Cette recension a été publiée dans le numéro d’automne 2025 de Politique étrangère (n° 3/2025). Yves Gounin propose ici une analyse de l’ouvrage dirigé par Frédéric Ramel (avec la collaboration d’Aghiad Ghanem), Espace mondial (Sciences po, 2024, 476 pages).

« Espace mondial » est à la fois le titre d’un manuel et celui du cours magistral que Frédéric Ramel dispense en deuxième année à Sciences Po Paris. Ce cours est l’héritier d’une réforme de Sciences Po concomitante à la chute du mur de Berlin. La vieille « géopolitique » y avait été rebaptisée « Grandes lignes de partage du monde contemporain ». L’approche se voulait interdisciplinaire et entendait échapper au monopole que les historiens exerçaient depuis Renouvin et Duroselle sur le champ des relations internationales en France. Un atelier de cartographie fut créé à Sciences Po, avec Marie-Françoise Durand comme figure tutélaire. Aujourd’hui encore, l’atlas qu’il publie figure au nombre des ouvrages de référence que tout bon étudiant à Sciences Po se doit de connaître.

L’enseignement de Frédéric Ramel et le manuel qui l’accompagne s’inscrivent dans cette filiation. Il convoque les sciences sociales : l’histoire, la géographie mais aussi les sciences politiques, l’économie, la démographie. Fidèle à Bertrand Badie, il fait la part belle à la sociologie. Il entend aussi remettre en cause la centralité de l’État : les relations internationales ne se résument pas à leur affrontement ou à leur coopération, mais doivent prendre en compte de « nouveaux » acteurs (firmes multinationales, organisations non gouvernementales, forums régionaux, Églises, mafias, etc.).

Le livre est organisé en douze chapitres, répartis en quatre parties : Contextualisation, Structuration, Régulation et Tension.

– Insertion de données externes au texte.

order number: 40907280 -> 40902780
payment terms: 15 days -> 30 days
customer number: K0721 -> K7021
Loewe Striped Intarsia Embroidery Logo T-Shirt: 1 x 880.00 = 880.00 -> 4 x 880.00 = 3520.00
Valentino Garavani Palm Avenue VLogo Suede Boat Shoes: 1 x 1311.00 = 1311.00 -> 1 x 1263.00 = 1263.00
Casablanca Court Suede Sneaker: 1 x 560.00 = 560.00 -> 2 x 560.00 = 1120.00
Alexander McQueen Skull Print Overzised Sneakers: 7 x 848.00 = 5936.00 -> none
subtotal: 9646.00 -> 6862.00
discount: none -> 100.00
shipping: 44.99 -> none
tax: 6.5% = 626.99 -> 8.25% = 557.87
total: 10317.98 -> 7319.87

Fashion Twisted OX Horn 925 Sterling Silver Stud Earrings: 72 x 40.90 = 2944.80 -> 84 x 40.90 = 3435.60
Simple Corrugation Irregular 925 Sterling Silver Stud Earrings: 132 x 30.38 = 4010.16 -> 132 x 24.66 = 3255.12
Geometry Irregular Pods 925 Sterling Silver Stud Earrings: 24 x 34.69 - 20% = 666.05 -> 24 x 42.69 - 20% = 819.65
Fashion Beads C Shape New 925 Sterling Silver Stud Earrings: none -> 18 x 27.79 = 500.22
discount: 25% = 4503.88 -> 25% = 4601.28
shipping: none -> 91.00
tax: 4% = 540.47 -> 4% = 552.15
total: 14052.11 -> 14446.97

Sous ces intitulés intimidants sont traitées les questions transversales du monde contemporain : les déséquilibres démographiques, l’épuisement des ressources naturelles, la transnationalisation des acteurs et la remise en cause de la centralité des États, la régionalisation du monde, les tentatives pas toujours réussies de régulation, la compétition entre les grandes puissances, les dynamiques identitaires, le « retour » du sacré…

Un autre plan était possible en deux parties, la première sur les questions transversales et la seconde sur les questions régionales, dans laquelle chaque grande puissance/groupe de puissances aurait eu droit à son chapitre. Tel était le plan choisi par Maxime Lefebvre dans son ouvrage – Le Jeu du droit et de la puissance (Paris, PUF, 1997) – qui, faute à Bertrand Badie d’avoir jamais écrit de manuel, fit office pendant une vingtaine d’années d’ouvrage de référence à Sciences Po et continue à être réédité, ou bien dans les deux tomes des Relations internationales (Paris, Seuil, 2007) de Philippe Moreau Defarges – Questions régionales et Questions mondiales. Le défaut de l’approche retenue est qu’elle ne permet pas de traiter en tant que tels des sujets aussi importants que la menace chinoise, l’hégémonie américaine, la construction européenne ou la déprovincialisation des Afriques (pour renverser le titre du célèbre ouvrage de Dipesh Chakrabarty). L’absence d’un index ou d’un sommaire détaillé est un handicap supplémentaire.

Le résultat n’en reste pas moins imposant et digne d’éloges. Ce manuel – au prix admirablement modique –, agrémenté de cartes et de photos, enrichi pour chaque chapitre par une bibliographie commentée et par des références littéraires, cinématographiques et musicales étonnantes (un livre qui cite Le Bureau des légendes, la BD Quai d’Orsay et Midnight Oil ne peut pas être mauvais…), fera date.